WHAT NEEDS TO BE DONE:
The data follows this line. Copy verbatim the line with "(721, 68) none" and each line after it to the end.

Source data

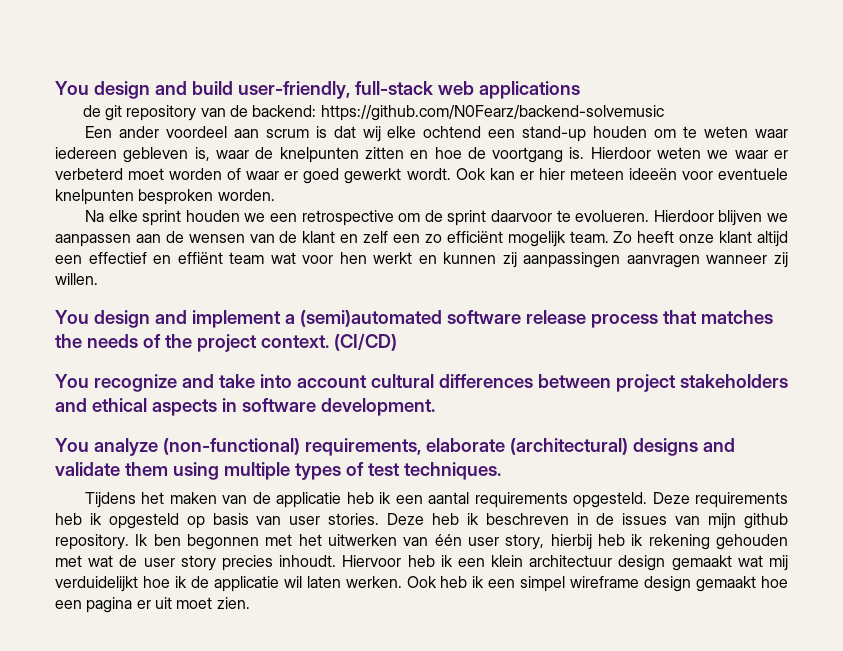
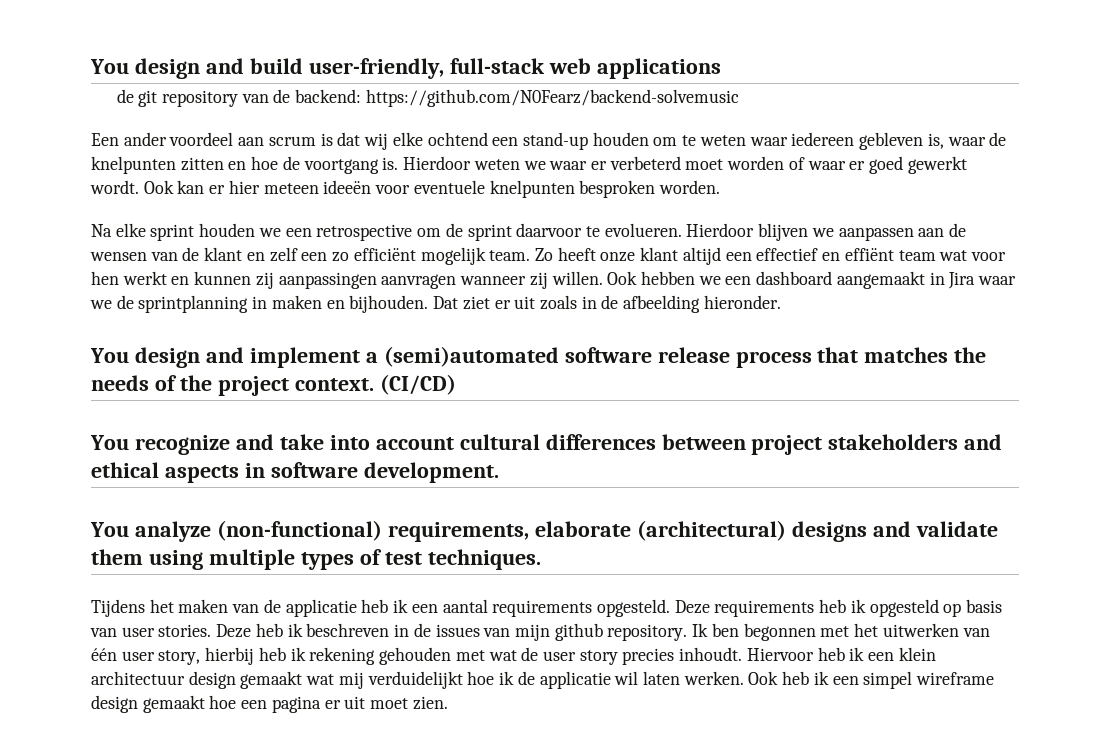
(98, 279) none -> [607,271,1017,289] [90,295,781,313] Ook hebben we een dashboard aangemaakt in Jira waar we de sprintplanning in maken en bijhouden. Dat ziet er uit zoals in de afbeelding hieronder.

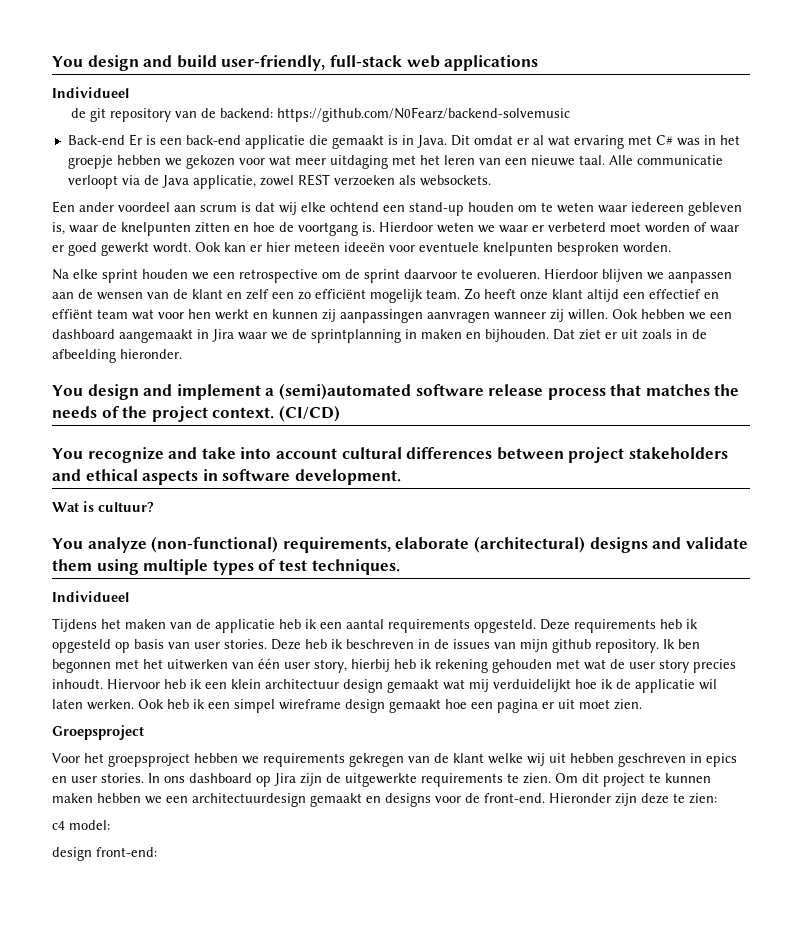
(721, 68) none -> [52,87,129,98] // Individueel
(739, 98) none -> [67,134,740,149] [67,155,723,169] [67,174,491,189] // Back-end Er is een back-end applicatie die gemaakt is in Java. Dit omdat er al wat ervaring met C# was in het groepje hebben we gekozen voor wat meer uitdaging met het leren van een nieuwe taal. Alle communicatie verloopt via de Java applicatie, zowel REST verzoeken als websockets.
(499, 472) none -> [52,501,154,513] // Wat is cultuur?
(541, 559) none -> [52,591,129,602] // Individueel
(448, 703) none -> [52,725,144,740] [52,753,737,767] [52,773,711,787] [52,793,717,807] [52,820,110,830] [52,847,157,861] // Groepsproject // Voor het groepsproject hebben we requirements gekregen van de klant welke wij uit hebben geschreven in epics en user stories. In ons dashboard op Jira zijn de uitgewerkte requirements te zien. Om dit project te kunnen maken hebben we een architectuurdesign gemaakt en designs voor de front-end. Hieronder zijn deze te zien: // c4 model: // design front-end:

EXERCISE SOLUTION:
(721, 68) none -> [52,87,129,98] // Individueel
(739, 98) none -> [67,134,740,149] [67,155,723,169] [67,174,491,189] // Back-end Er is een back-end applicatie die gemaakt is in Java. Dit omdat er al wat ervaring met C# was in het groepje hebben we gekozen voor wat meer uitdaging met het leren van een nieuwe taal. Alle communicatie verloopt via de Java applicatie, zowel REST verzoeken als websockets.
(499, 472) none -> [52,501,154,513] // Wat is cultuur?
(541, 559) none -> [52,591,129,602] // Individueel
(448, 703) none -> [52,725,144,740] [52,753,737,767] [52,773,711,787] [52,793,717,807] [52,820,110,830] [52,847,157,861] // Groepsproject // Voor het groepsproject hebben we requirements gekregen van de klant welke wij uit hebben geschreven in epics en user stories. In ons dashboard op Jira zijn de uitgewerkte requirements te zien. Om dit project te kunnen maken hebben we een architectuurdesign gemaakt en designs voor de front-end. Hieronder zijn deze te zien: // c4 model: // design front-end:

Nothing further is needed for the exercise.